Теперь, когда у «Рокки» наконец появилась собственная семья, его расходы значительно возросли, и ему явно стало не хватать того «пособия», которое наша служба ежемесячно выплачивала детям его погибшего брата. Мы были готовы платить не только за мнимые услуги «Рока» в прошлом, но и за реальное сотрудничество его младшего брата. Дело было за полезной информацией, и «Рокки» хорошо это понимал. А потому с удвоенной энергией взялся за выполнение наших заданий, проявляя при этом столь нужную в нашем деле инициативу.

Медовый месяц не помешал ему сблизиться со служанкой «Ринго», и очень скоро в отсутствие американца он стал встречаться с ней в его квартире. А когда «Ринго» на неделю куда-то отлучился, «Рокки» провел нечто вроде негласного обыска.

Доверчивая молодая девушка, польщенная вниманием офицера полиции (откуда ей было знать, кем в действительности является ее возлюбленный) и, как и все женщины, быстро привыкшая к его подаркам, не задавала ему ненужных вопросов и не интересовалась, зачем тому понадобилось рыться в вещах ее хозяина. Напротив, она, видимо, сама любила это занятие, потому что довольно квалифицированно подсказывала «Рокки», где и что именно следует искать.

С ее помощью он нашел потайной шкафчик, находившийся за этажеркой с книгами, и хотел уже взяться за отмычку, как влюбленная девушка показала, где «Ринго» оставляет ключик.

Без лишних хлопот открыв шкафчик, «Рокки» обнаружил в нем разные бумаги: финансовые счета, переписку с женой и прочими родственниками, записные книжки и (о, удача!) дневники — то есть то, что принято называть личным архивом.

До возвращения «Ринго» оставалось два дня, но «Рокки» не стал терять время и в тот же день условным сигналом вызвал меня на внеочередную встречу. Поздним вечером на пустынном берегу океана под шум прибоя он передал мне эти бумаги, а менее чем через час на леске в нашей фотолаборатории сушилось три с половиной сотни кадров негативной пленки, отснятой Колповским до того, как я возвратил «Рокки» содержимое шкафчика и он положил бумаги на место.

Среди людей, посвятивших себя секретной работе, установилось золотое правило: пока находишься «при исполнении», не вести никаких дневников, не писать никаких воспоминаний и вообще не писать ничего, относящегося к твоей работе.

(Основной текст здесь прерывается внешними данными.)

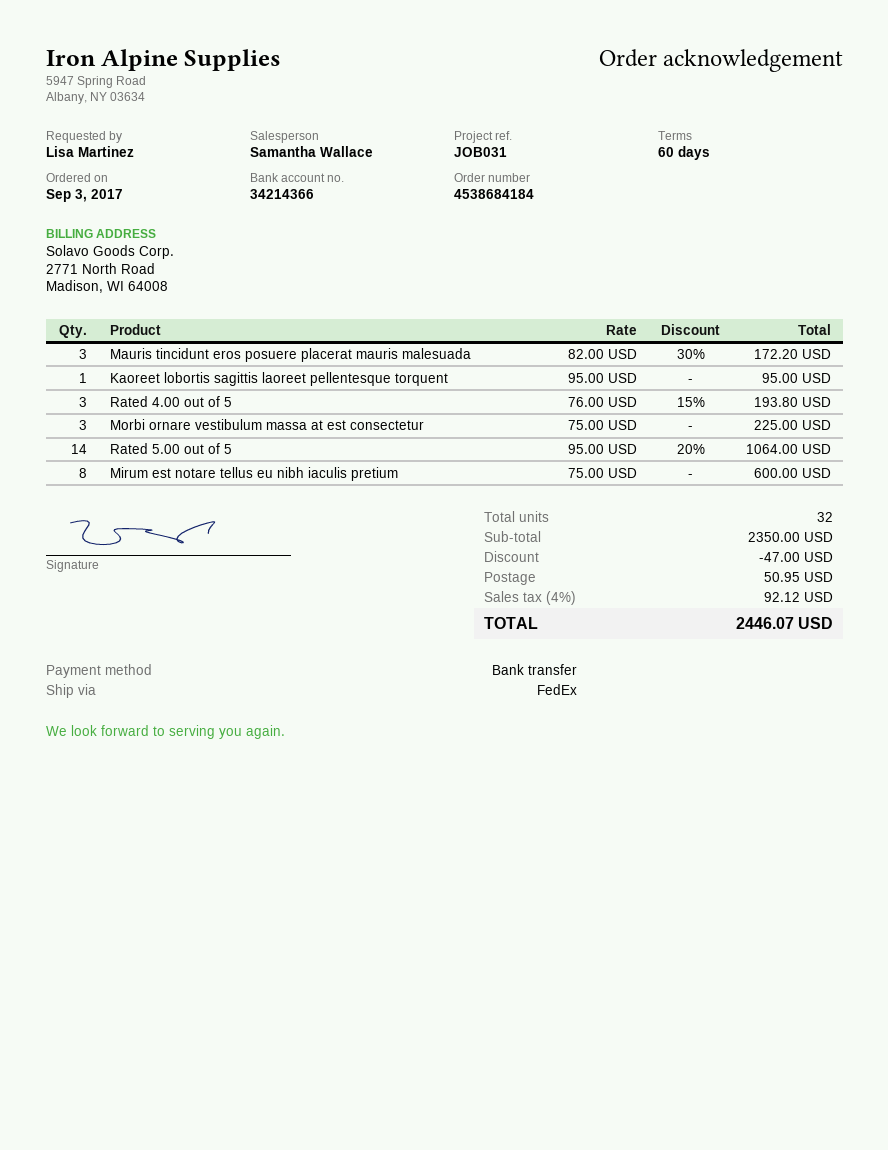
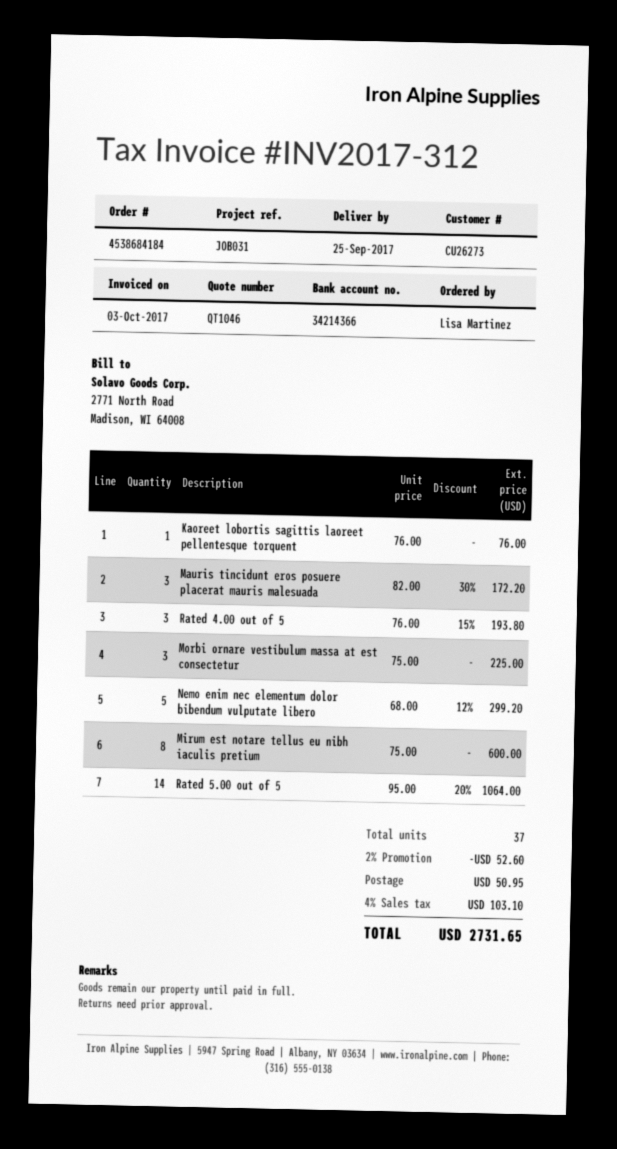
Kaoreet lobortis sagittis laoreet pellentesque torquent: 1 x 95.00 = 95.00 -> 1 x 76.00 = 76.00
Nemo enim nec elementum dolor bibendum vulputate libero: none -> 5 x 68.00 - 12% = 299.20
total quantity: 32 -> 37
discount: 47.00 -> 52.60
tax: 4% = 92.12 -> 4% = 103.10
total: 2446.07 -> 2731.65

Причина предельно проста — правду писать нельзя по соображениям конспирации или исходя из государственных интересов, а какому порядочному человеку захочется в своем дневнике писать неправду или замалчивать истину? Да и неизвестно, в чьи руки в случае чего попадут твои воспоминания и чем это обернется для тебя и тех людей, которых ты упомянул в своих записях.

С детских лет, с первых занятий в секции плавания я по совету тренера стал вести спортивный дневник. Менялись виды спорта, я осваивал все новые и новые дисциплины, постепенно поднимаясь от новичка до разрядника, а затем мастера спорта, и все это время я аккуратно записывал в этот дневник содержание каждой тренировки, результаты выступлений в соревнованиях, размышления о спорте и своем отношении к нему, анализировал причины успехов и неудач.

Со временем это стало настолько привычным занятием, что если мне по каким-то причинам не удавалось сделать очередную запись в день тренировки или соревнования, то я чувствовал себя не в своей тарелке до тех пор, пока не восполнял этот пробел. За годы занятий спортом я исписал несколько толстых тетрадей, и эти тетради до сих пор представляют наибольшую ценность в моем личном архиве, хотя я вряд ли когда-нибудь обращусь к чисто спортивной теме. Тетради ценны тем, что по ним можно восстановить очень многое в детском и юношеском периоде моей жизни.